It’s easy to take notice when someone subtracts a large amount of money from your bank account. After you purchase a brand new refrigerator, for example, you definitely feel the pain. However, small transactions are harder to catch. It’s not likely that you’d catch $5 or $10 leaving your bank account on a monthly basis. And oftentimes, those are the costs that wreak havoc in you financial life. Keep reading to find out five small costs that might be draining your cashflow.
- Food waste. Americans generally overspend on food. Unfortunately, a lot of this food goes to waste. On average, Americans waste 40% of their food purchases, which equates to $2,000 per year. Meal planning, as well as avoiding buying in bulk, can do wonders for your grocery budget.
- Bank fees. Banks are sneaky, and many have found ways to charge you for just about anything and everything. Overdraft fees are a great example. They can take a toll on your account balance if you aren’t careful. Keep an eye on your spending, and don’t let any unusual fees slide.
- Energy suckers. Energy costs vary throughout the year, but you’ll see a larger difference if you haven’t made any energy-saving efforts at home. During the winter, invest in thermal curtains to keep cold air outside and warm air in. During the summer, close your shades to keep warm air outside and cold air in. Make sure your heat or air conditioning isn’t overworking while you aren’t home. Outdated appliances and incandescent lightbulbs have also been proven to break the bank.
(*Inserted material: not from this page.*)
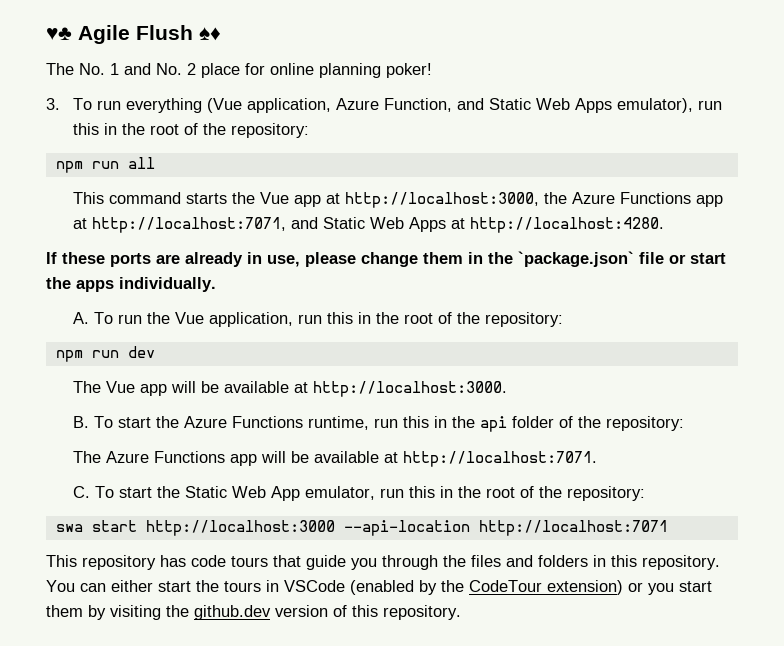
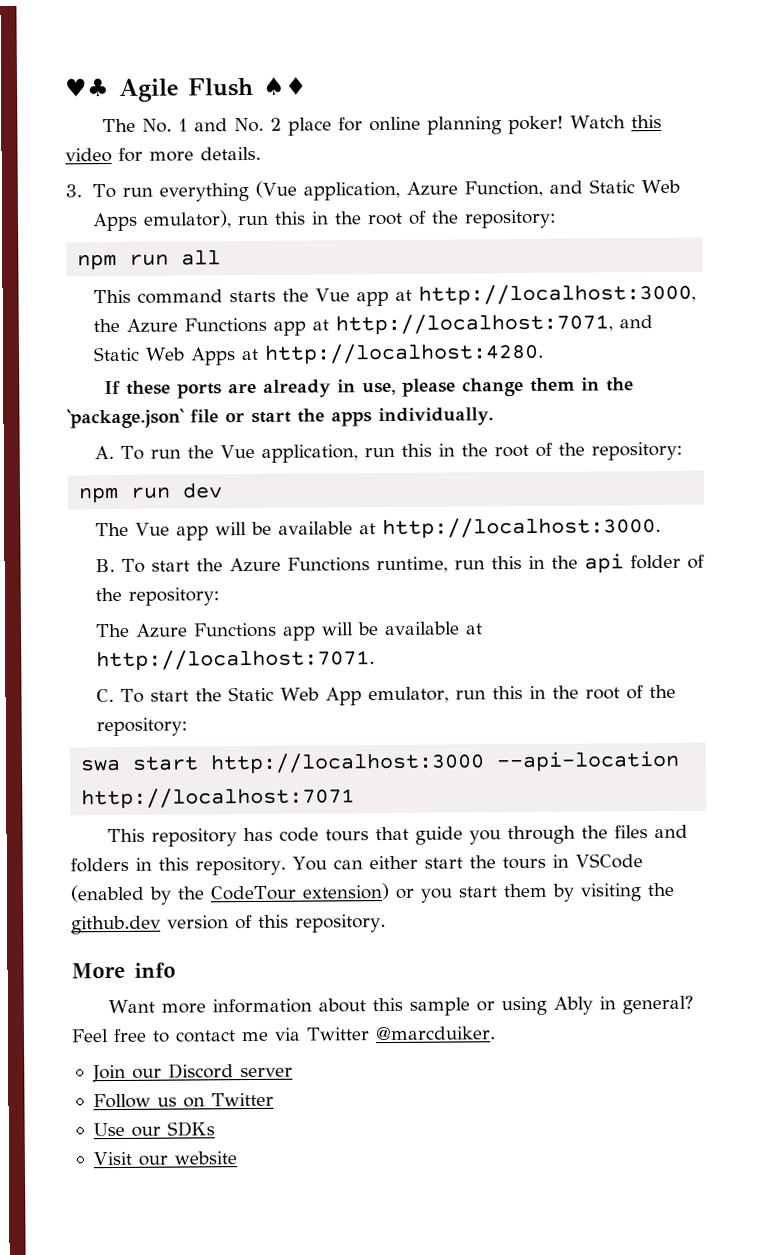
(432, 70) none -> [570,114,663,129] [65,146,261,163] Watch this video for more details.
(461, 612) none -> [71,962,176,979] [108,995,695,1016] [71,1026,496,1043] [91,1063,293,1083] [92,1092,274,1109] [92,1121,215,1137] [92,1151,237,1166] // More info // Want more information about this sample or using Ably in general? Feel free to contact me via Twitter @marcduiker. // Join our Discord server // Follow us on Twitter // Use our SDKs // Visit our website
- Memberships and subscriptions. It’s easy to sign up for a subscription or membership on a whim, but it’s not quite as easy to make the effort to cancel when it’s no longer useful. Small fees, such as Spotify, Apple Music, Hulu, and Netflix, add up quickly. Take a minute to audit your memberships (what about that gym you signed up for six months and only visited once?) and subscriptions and get rid of the ones you no longer need.